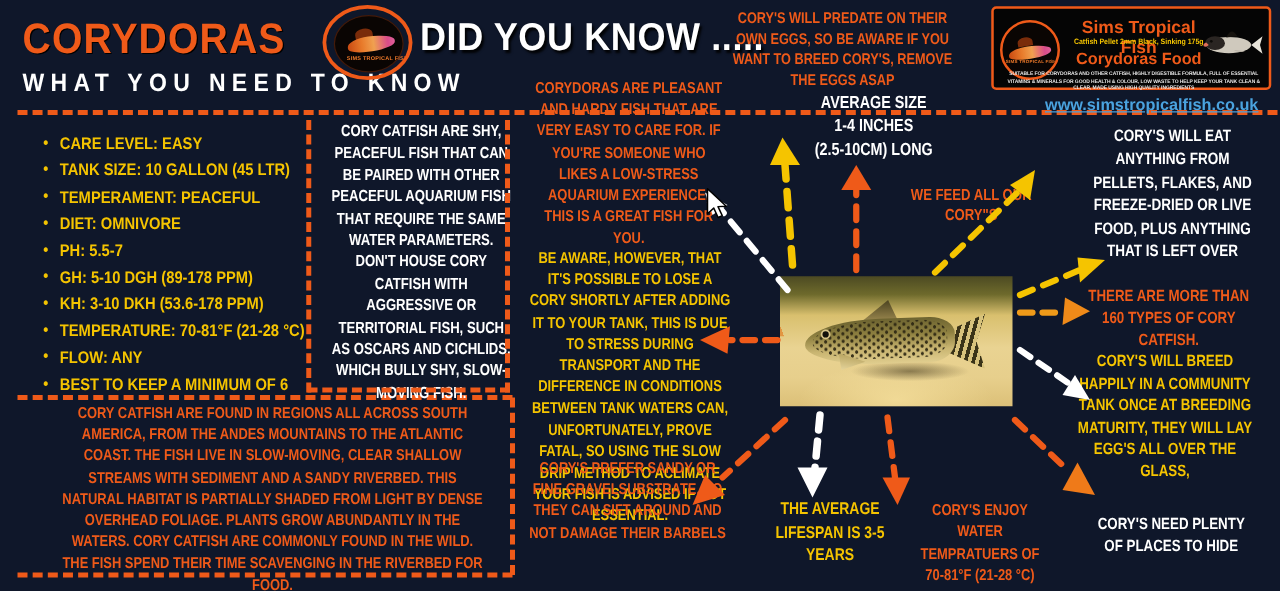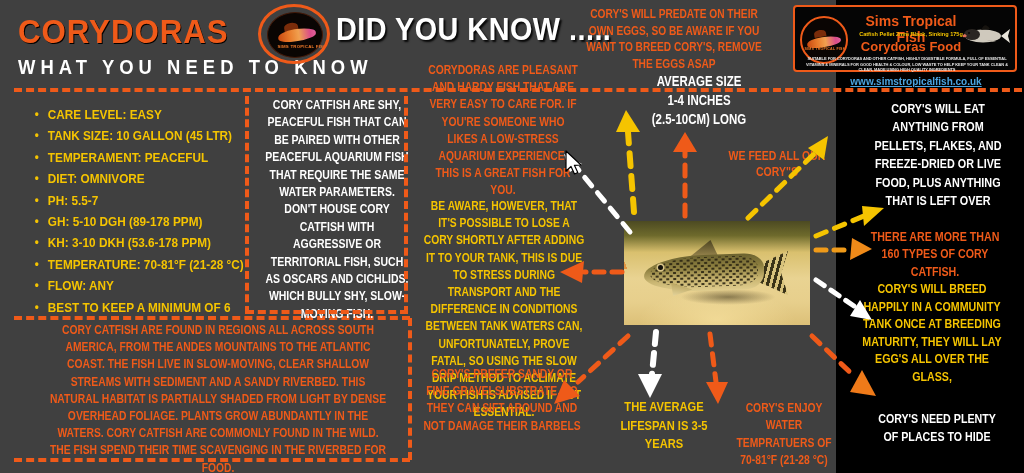--- a/index.html
+++ b/index.html
@@ -4,22 +4,22 @@
 <style>
   * { box-sizing: border-box; margin: 0; padding: 0; }
   html, body {
     width: 1024px; height: 473px;
     background: #000;
     overflow: hidden;
     font-family: "Liberation Sans", sans-serif;
   }
   #poster {
     position: relative;
-    width: 836px; height: 473px;
-    background: #404040;
+    width: 1024px; height: 473px;
+    background: #0f172a;
     color: #fff;
   }
   .abs { position: absolute; }
   .txt {
     text-transform: uppercase;
     line-height: 1.12;
     font-weight: 700;
     transform: scaleX(.82);
     transform-origin: center top;
     white-space: pre-line;
@@ -169,21 +169,21 @@
     text-transform: uppercase;
     transform: scaleX(.97);
   }
   #pb-photo {
     position: absolute; right: 4px; top: 12px;
     width: 52px; height: 30px;
   }
   #pb-url {
     left: 836px; top: 76px; width: 160px;
     text-align: center;
-    color: #4aa3df; font-size: 10px; font-weight: 700;
+    color: #4aa3df; font-size: 13px; font-weight: 700;
     text-decoration: underline;
   }
 
   
   #fish-photo {
     left: 624px; top: 221px; width: 186px; height: 104px;
     background:
       radial-gradient(ellipse 60% 40% at 50% 95%, rgba(255,235,170,.55), rgba(0,0,0,0) 70%),
       linear-gradient(180deg,#4c4a22 0%, #6e6a2c 14%, #d9c06e 30%, #e9d392 55%, #e7cf8c 78%, #dcc078 100%);
     overflow: hidden;

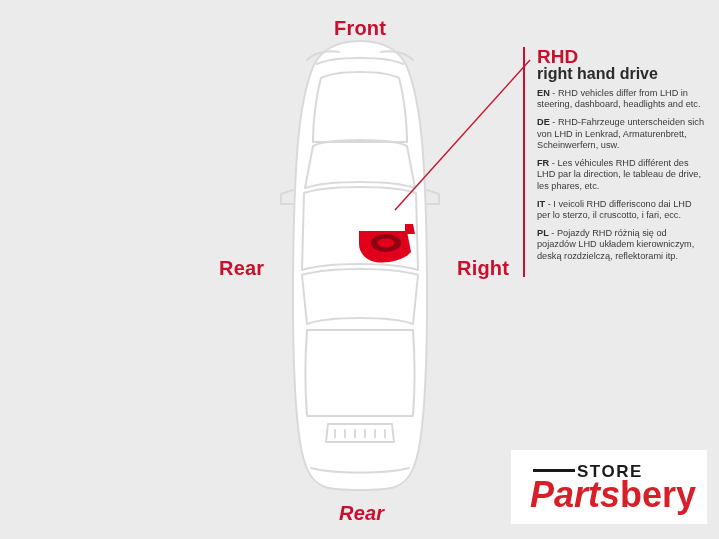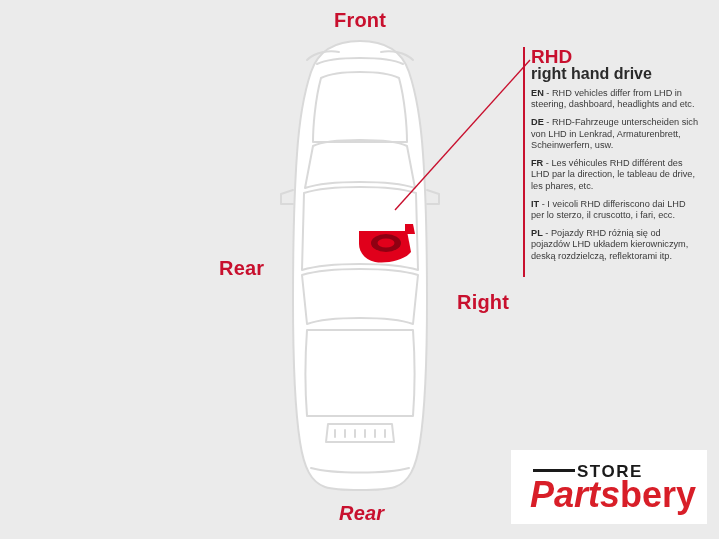--- a/index.html
+++ b/index.html
@@ -22,24 +22,24 @@
 
   
   .orient-label {
     position: absolute;
     color: #c8102e;
     font-weight: bold;
     font-size: 20px;
     letter-spacing: 0.2px;
     white-space: nowrap;
   }
-  #label-front { left: 334px; top: 9px; }
+  #label-front { left: 334px; top: 17px; }
   #label-rear  { left: 339px; top: 502px; font-style: italic; }
   #label-left  { left: 219px; top: 257px; }
-  #label-right { left: 457px; top: 257px; margin-top: 34px; }
+  #label-right { left: 457px; top: 257px; }
 
   
   #car-wrap {
     position: absolute;
     left: 255px;
     top: 38px;
     width: 210px;
     height: 455px;
   }
   #car-wrap svg { display: block; }
@@ -53,21 +53,21 @@
     height: 160px;
     pointer-events: none;
   }
 
   
   #panel {
     position: absolute;
     left: 523px;
     top: 47px;
     width: 168px;
-    padding-left: 6px;
+    padding-left: 12px;
     border-left: 2px solid #c8102e;
     box-sizing: content-box;
   }
   #panel-title {
     color: #c8102e;
     font-weight: bold;
     font-size: 19px;
     line-height: 20px;
     margin: 0 0 1px 0;
   }

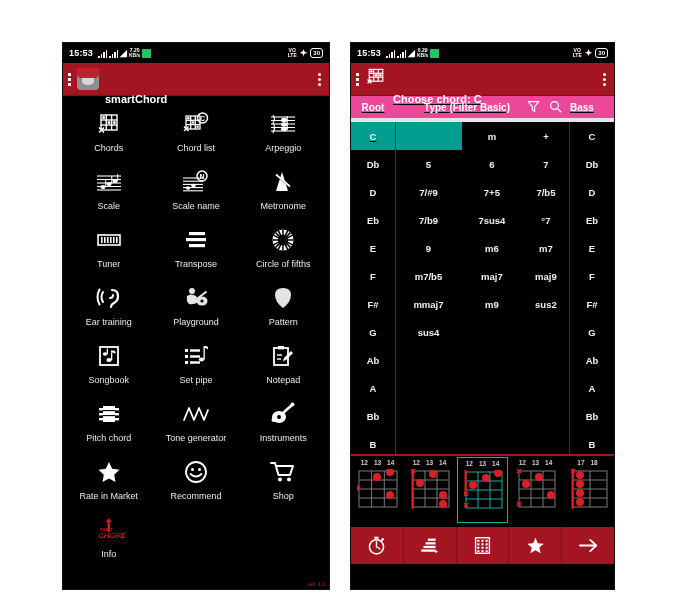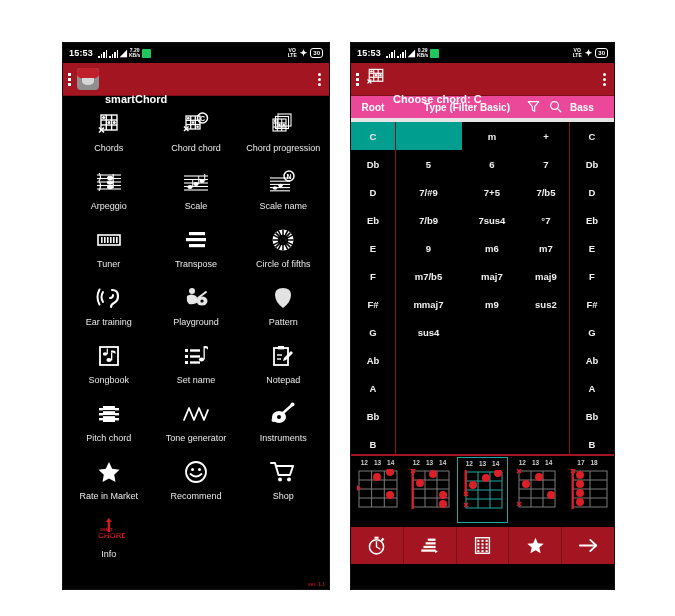--- a/index.html
+++ b/index.html
@@ -10,20 +10,21 @@
     overflow: hidden;
   }
   .stage { position: relative; width: 675px; height: 616px; background: #ffffff; }
 
   
   .phone {
     position: absolute;
     background: #000000;
     border: 1px solid #111;
     overflow: hidden;
+    text-decoration: underline;
   }
   #phone-left  { left: 62px;  top: 42px; width: 268px; height: 548px; }
   #phone-right { left: 350px; top: 42px; width: 265px; height: 548px; }
 
   
   .statusbar {
     height: 20px; background: #000;
     display: flex; align-items: center;
     padding: 0 6px; color: #fff;
     font-size: 9px; font-weight: bold;
@@ -242,42 +243,23 @@
               <circle cx="11" cy="11.5" r="1.3" fill="#fff"></circle>
               <circle cx="15.6" cy="15.8" r="1.3" fill="#fff"></circle>
           <g stroke="#fff" stroke-width="1.5">
                 <line x1="2" y1="15.5" x2="6.5" y2="20"></line>
                 <line x1="6.5" y1="15.5" x2="2" y2="20"></line>
               </g>
           <circle cx="20.5" cy="7" r="5" fill="none" stroke="#fff" stroke-width="1.5"></circle>
           <text x="20.5" y="10" font-size="7" fill="#fff" text-anchor="middle" font-family="Liberation Sans, sans-serif" font-weight="bold">C</text>
         </svg>
           </span>
-        <span class="tile-label">Chord chord</span>
-      </div>
-
-      <div class="tile-item">
-        <span class="tile-ico">
-            <svg width="28" height="26" viewBox="0 0 28 26">
-          <g stroke="#fff" stroke-width="1.1" fill="none">
-            <rect x="9" y="3" width="13" height="12"></rect>
-            <rect x="6.5" y="5.5" width="13" height="12"></rect>
-            <rect x="4" y="8" width="13" height="12"></rect>
-            <line x1="4" y1="12" x2="17" y2="12"></line>
-                <line x1="4" y1="16" x2="17" y2="16"></line>
-            <line x1="8.3" y1="8" x2="8.3" y2="20"></line>
-                <line x1="12.7" y1="8" x2="12.7" y2="20"></line>
-          </g>
-          <circle cx="6.2" cy="10" r="1.2" fill="#fff"></circle>
-              <circle cx="10.5" cy="14" r="1.2" fill="#fff"></circle>
-              <circle cx="14.8" cy="14" r="1.2" fill="#fff"></circle>
-        </svg>
-          </span>
-        <span class="tile-label">Chord progression</span>
-      </div>
+        <span class="tile-label">Chord list</span>
+      </div>
+
 
       <div class="tile-item">
         <span class="tile-ico">
             <svg width="30" height="26" viewBox="0 0 30 26">
           <g stroke="#fff" stroke-width="1.1">
             <line x1="3" y1="6" x2="27" y2="6"></line>
                 <line x1="3" y1="9.5" x2="27" y2="9.5"></line>
             <line x1="3" y1="13" x2="27" y2="13"></line>
                 <line x1="3" y1="16.5" x2="27" y2="16.5"></line>
             <line x1="3" y1="20" x2="27" y2="20"></line>
@@ -333,20 +315,30 @@
                 <ellipse cx="7" cy="19" rx="2.3" ry="1.8"></ellipse>
                 <ellipse cx="12.5" cy="16.5" rx="2.3" ry="1.8"></ellipse>
               </g>
           <circle cx="21" cy="7" r="5" fill="none" stroke="#fff" stroke-width="1.5"></circle>
           <text x="21" y="10" font-size="7" fill="#fff" text-anchor="middle" font-family="Liberation Sans, sans-serif" font-weight="bold">N</text>
         </svg>
           </span>
         <span class="tile-label">Scale name</span>
       </div>
 
+      <div class="tile-item">
+        <span class="tile-ico">
+            <svg width="26" height="26" viewBox="0 0 26 26">
+          <path d="M12 3 L18 22 L6 22 Z" fill="#fff"></path>
+          <line x1="6" y1="6" x2="19" y2="17" stroke="#000" stroke-width="1.6"></line>
+          <line x1="6" y1="5.5" x2="20" y2="17.5" stroke="#fff" stroke-width="1.8"></line>
+        </svg>
+          </span>
+        <span class="tile-label">Metronome</span>
+      </div>
 
       <div class="tile-item">
         <span class="tile-ico">
             <svg width="28" height="26" viewBox="0 0 28 26">
           <rect x="3" y="8" width="22" height="10" fill="none" stroke="#fff" stroke-width="1.6"></rect>
           <g fill="#fff">
                 <rect x="6" y="10" width="1.6" height="6"></rect>
                 <rect x="9" y="10" width="1.6" height="6"></rect>
                 <rect x="12" y="10" width="1.6" height="6"></rect>
                 <rect x="15" y="10" width="1.6" height="6"></rect>
@@ -451,21 +443,21 @@
                 <rect x="3" y="18" width="3" height="3"></rect>
             <rect x="8" y="6.3" width="10" height="2.4"></rect>
                 <rect x="8" y="12.3" width="10" height="2.4"></rect>
                 <rect x="8" y="18.3" width="10" height="2.4"></rect>
             <ellipse cx="19.5" cy="16.5" rx="2.6" ry="2.1"></ellipse>
                 <rect x="21.5" y="5" width="1.3" height="11.5"></rect>
             <path d="M21.5 5 Q25 4.5 26 6.5 L26 4 Q25 2.6 21.5 3.2 Z"></path>
           </g>
         </svg>
           </span>
-        <span class="tile-label">Set name</span>
+        <span class="tile-label">Set pipe</span>
       </div>
 
       <div class="tile-item">
         <span class="tile-ico">
             <svg width="26" height="26" viewBox="0 0 26 26">
           <rect x="4" y="5" width="14" height="17" fill="none" stroke="#fff" stroke-width="1.8"></rect>
           <rect x="8" y="3" width="6" height="3.4" fill="#fff"></rect>
           <g stroke="#fff" stroke-width="1.4">
                 <line x1="7" y1="12" x2="12" y2="12"></line>
                 <line x1="7" y1="16" x2="11" y2="16"></line>

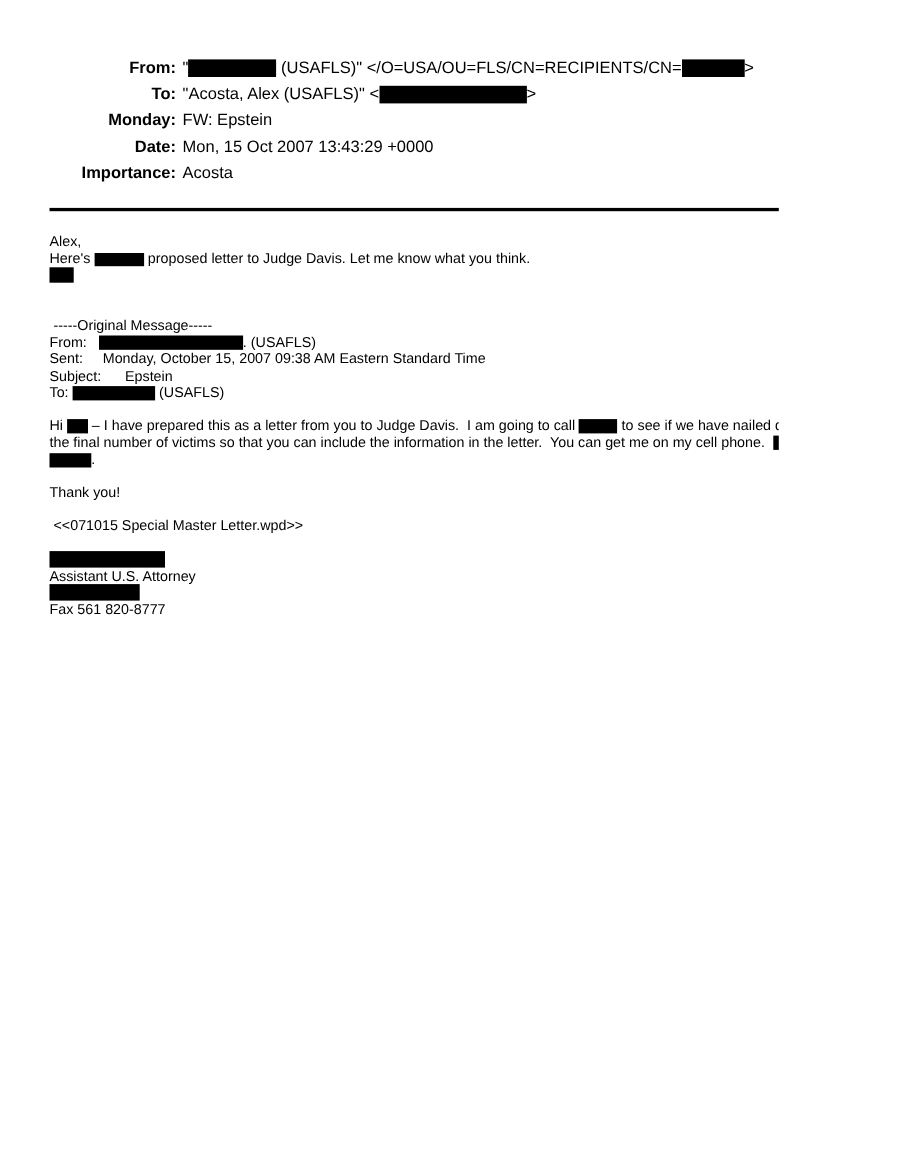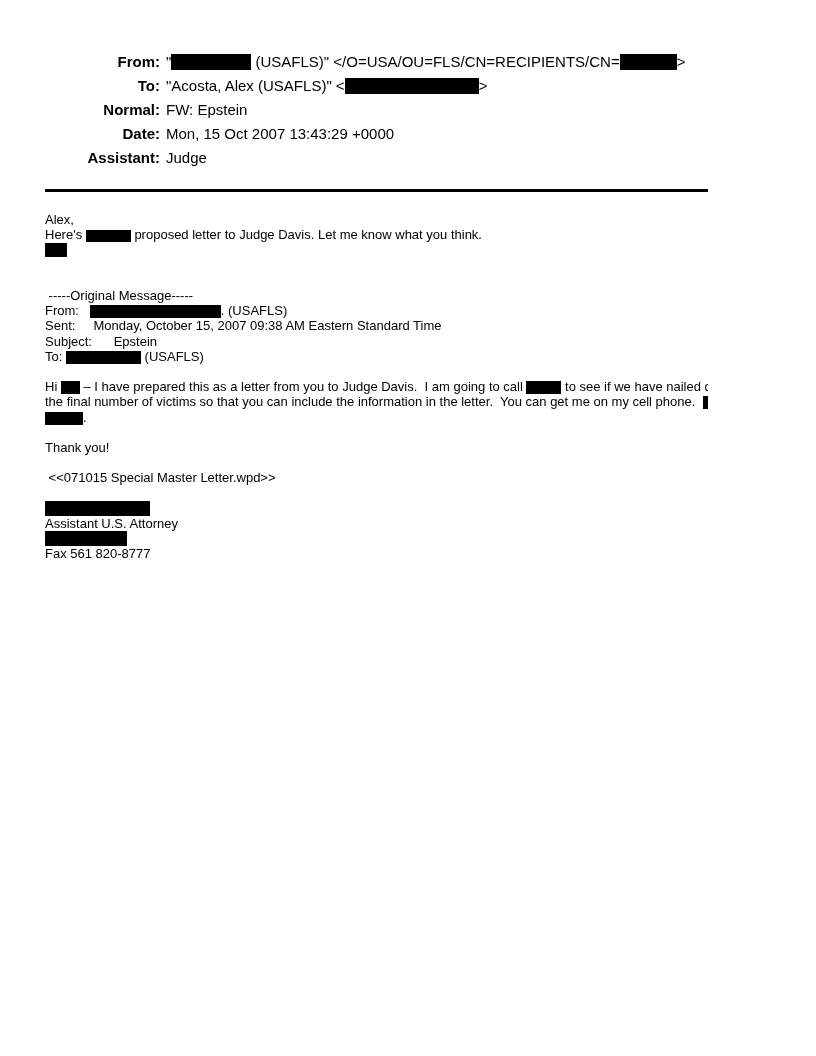--- a/index.html
+++ b/index.html
@@ -65,30 +65,30 @@
   <div class="email-header" id="email-header">
       <div class="hdr-row">
         <span class="hdr-label">From:</span>
         <span class="hdr-value"><span>"</span><span class="redact" style="width: 80px; height: 16px; background: rgb(0, 0, 0);"></span><span> (USAFLS)" &lt;/O=USA/OU=FLS/CN=RECIPIENTS/CN=</span><span class="redact" style="width: 57px; height: 16px; background: rgb(0, 0, 0);"></span><span>&gt;</span></span>
       </div>
       <div class="hdr-row">
         <span class="hdr-label">To:</span>
         <span class="hdr-value"><span>"Acosta, Alex (USAFLS)" &lt;</span><span class="redact" style="width: 134px; height: 16px; background: rgb(0, 0, 0);"></span><span>&gt;</span></span>
       </div>
       <div class="hdr-row">
-        <span class="hdr-label">Normal:</span>
+        <span class="hdr-label">Monday:</span>
         <span class="hdr-value"><span>FW: Epstein</span></span>
       </div>
       <div class="hdr-row">
         <span class="hdr-label">Date:</span>
         <span class="hdr-value"><span>Mon, 15 Oct 2007 13:43:29 +0000</span></span>
       </div>
       <div class="hdr-row">
-        <span class="hdr-label">Assistant:</span>
-        <span class="hdr-value"><span>Judge</span></span>
+        <span class="hdr-label">Importance:</span>
+        <span class="hdr-value"><span>Acosta</span></span>
       </div>
     </div>
   <div class="rule"></div>
   <div class="email-body" id="email-body">
       <div class="body-line"><span>Alex,</span></div>
       <div class="body-line"><span>Here's </span><span class="redact" style="width: 45px; height: 12px; background: rgb(0, 0, 0);"></span><span> proposed letter to Judge Davis. Let me know what you think.</span></div>
       <div class="body-line"><span class="redact" style="width: 22px; height: 14px; background: rgb(0, 0, 0);"></span></div>
       <div class="body-line"></div>
       <div class="body-line"></div>
       <div class="body-line"><span> -----Original Message-----</span></div>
────────
WHAT YOU WILL DO: From the first line of the material down to the line containing "13px; font-weight: 700;", inclusive, return each line exactly, skipping any picture.

RESULT:
--- a/index.html
+++ b/index.html
@@ -4,22 +4,22 @@
 <style>
   * { box-sizing: border-box; margin: 0; padding: 0; }
   html, body {
     width: 1024px; height: 473px;
     background: #000;
     overflow: hidden;
     font-family: "Liberation Sans", sans-serif;
   }
   #poster {
     position: relative;
-    width: 836px; height: 473px;
-    background: #404040;
+    width: 1024px; height: 473px;
+    background: #0f172a;
     color: #fff;
   }
   .abs { position: absolute; }
   .txt {
     text-transform: uppercase;
     line-height: 1.12;
     font-weight: 700;
     transform: scaleX(.82);
     transform-origin: center top;
     white-space: pre-line;
@@ -169,21 +169,21 @@
     text-transform: uppercase;
     transform: scaleX(.97);
   }
   #pb-photo {
     position: absolute; right: 4px; top: 12px;
     width: 52px; height: 30px;
   }
   #pb-url {
     left: 836px; top: 76px; width: 160px;
     text-align: center;
-    color: #4aa3df; font-size: 10px; font-weight: 700;
+    color: #4aa3df; font-size: 13px; font-weight: 700;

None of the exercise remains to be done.